Recorded data:
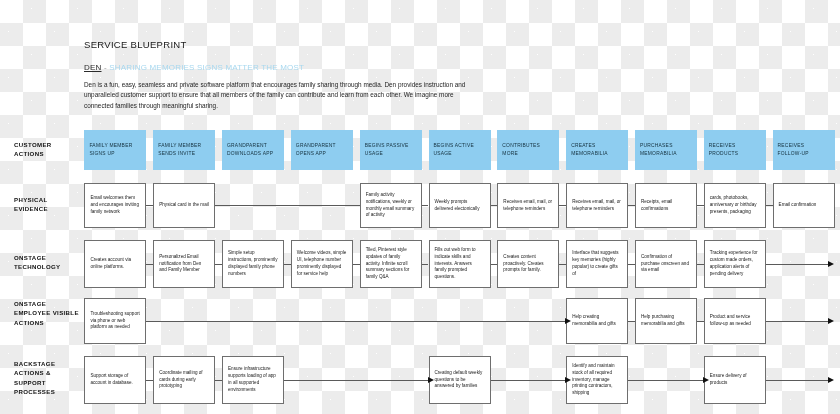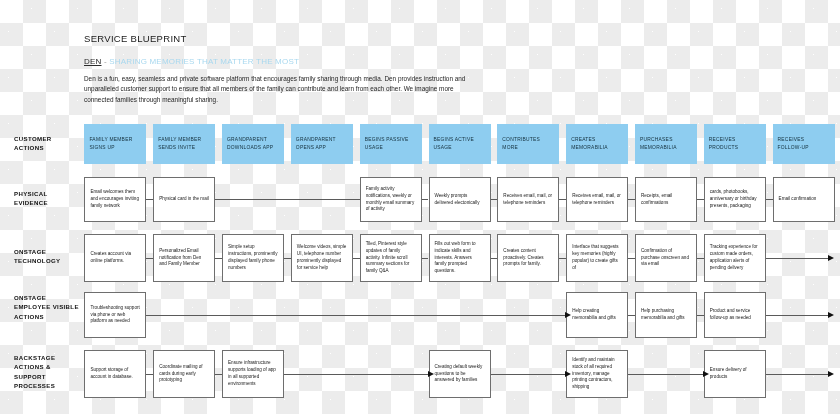"SERVICE BLUEPRINT" .sheet { margin-top: none -> 6px }
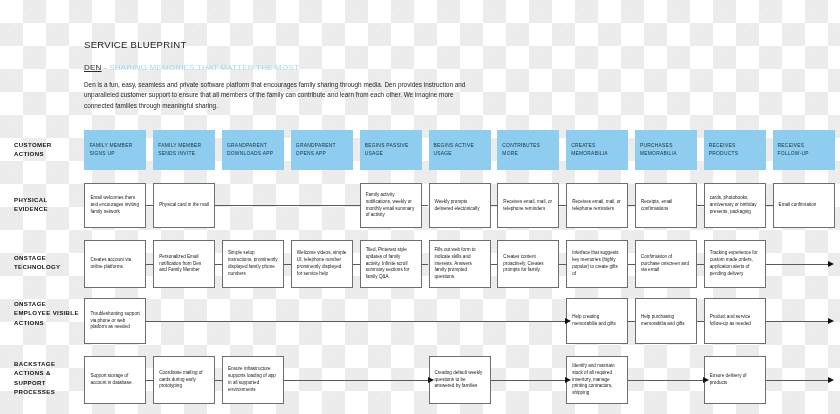"SHARING MEMORIES THAT MATTER THE" span.subtitle-tag { text: THAT -> SIGNS }
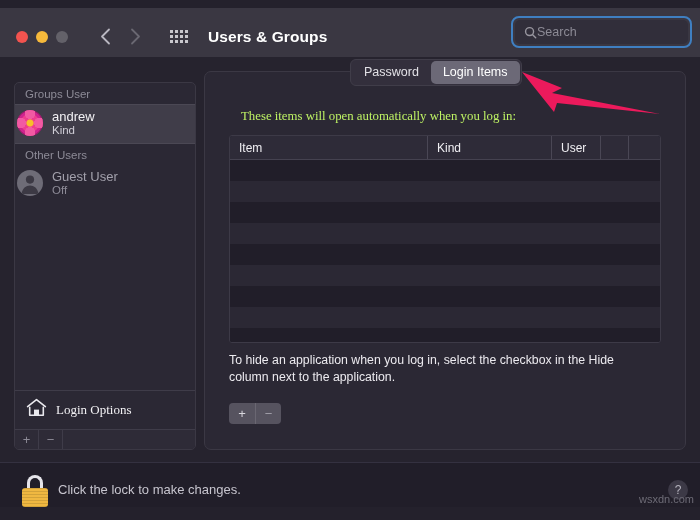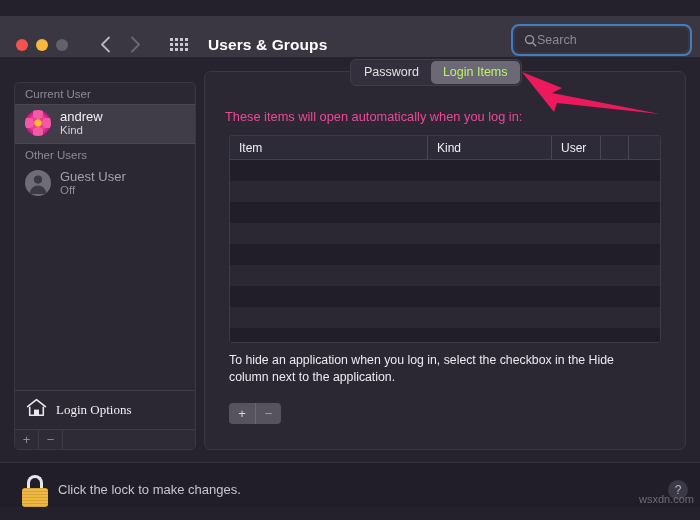"Users & Groups" .titlebar { top: 16px -> 8px }
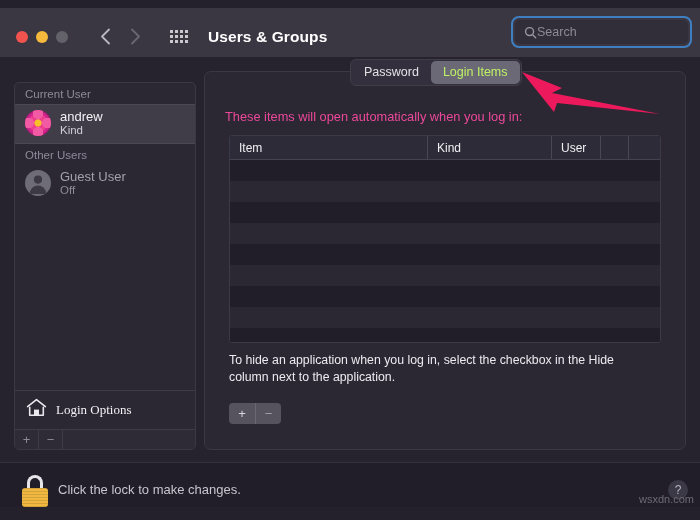"Login Items" .tab.active { color: #bef264 -> #ffffff }
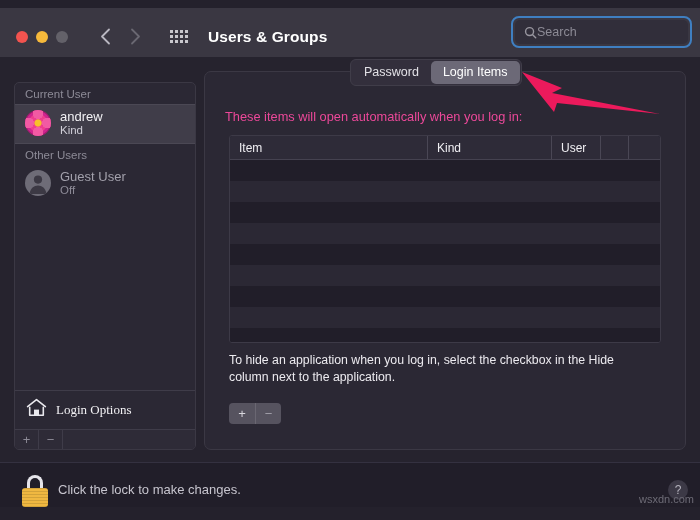"Current User" div.grouphdr { text: Current -> Groups }
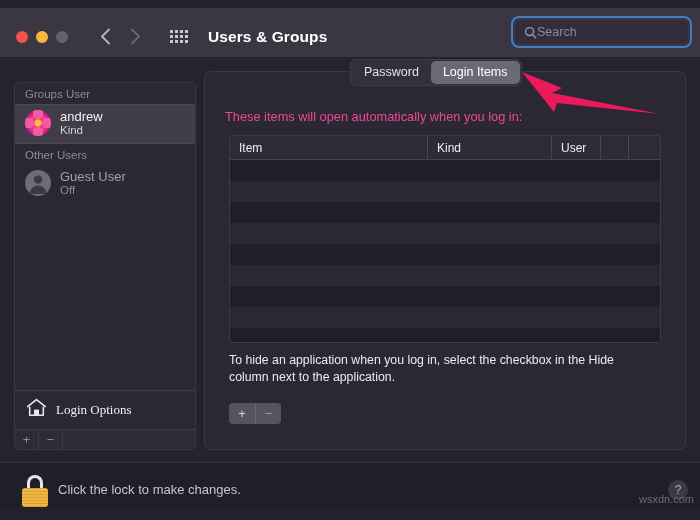"andrew" .userrow { padding: 4px 0 5px 10px -> 4px 0 5px 2px }
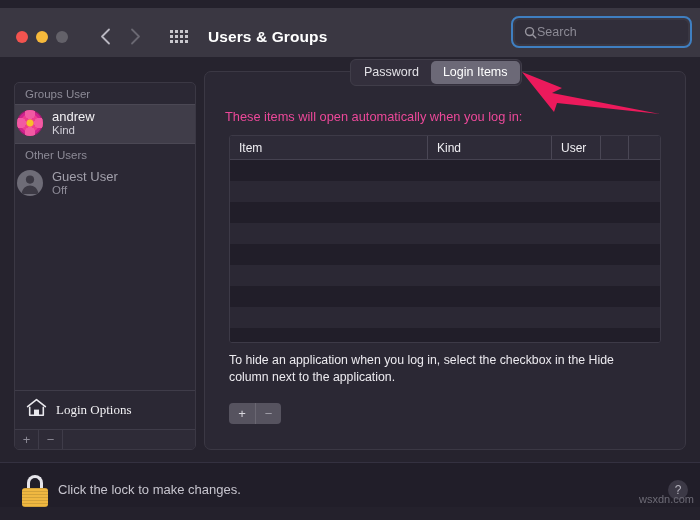"These items will open automatically" .panel-lead { color: #ec4899 -> #bef264; font-family: none -> Liberation Serif, serif; left: 20px -> 36px }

Activity: All that the answer may contain is the exact text of the lines from the one with "padding: 4px 0" through the last line of the material, pictures excluded.

Your solution:
"andrew" .userrow { padding: 4px 0 5px 10px -> 4px 0 5px 2px }
"These items will open automatically" .panel-lead { color: #ec4899 -> #bef264; font-family: none -> Liberation Serif, serif; left: 20px -> 36px }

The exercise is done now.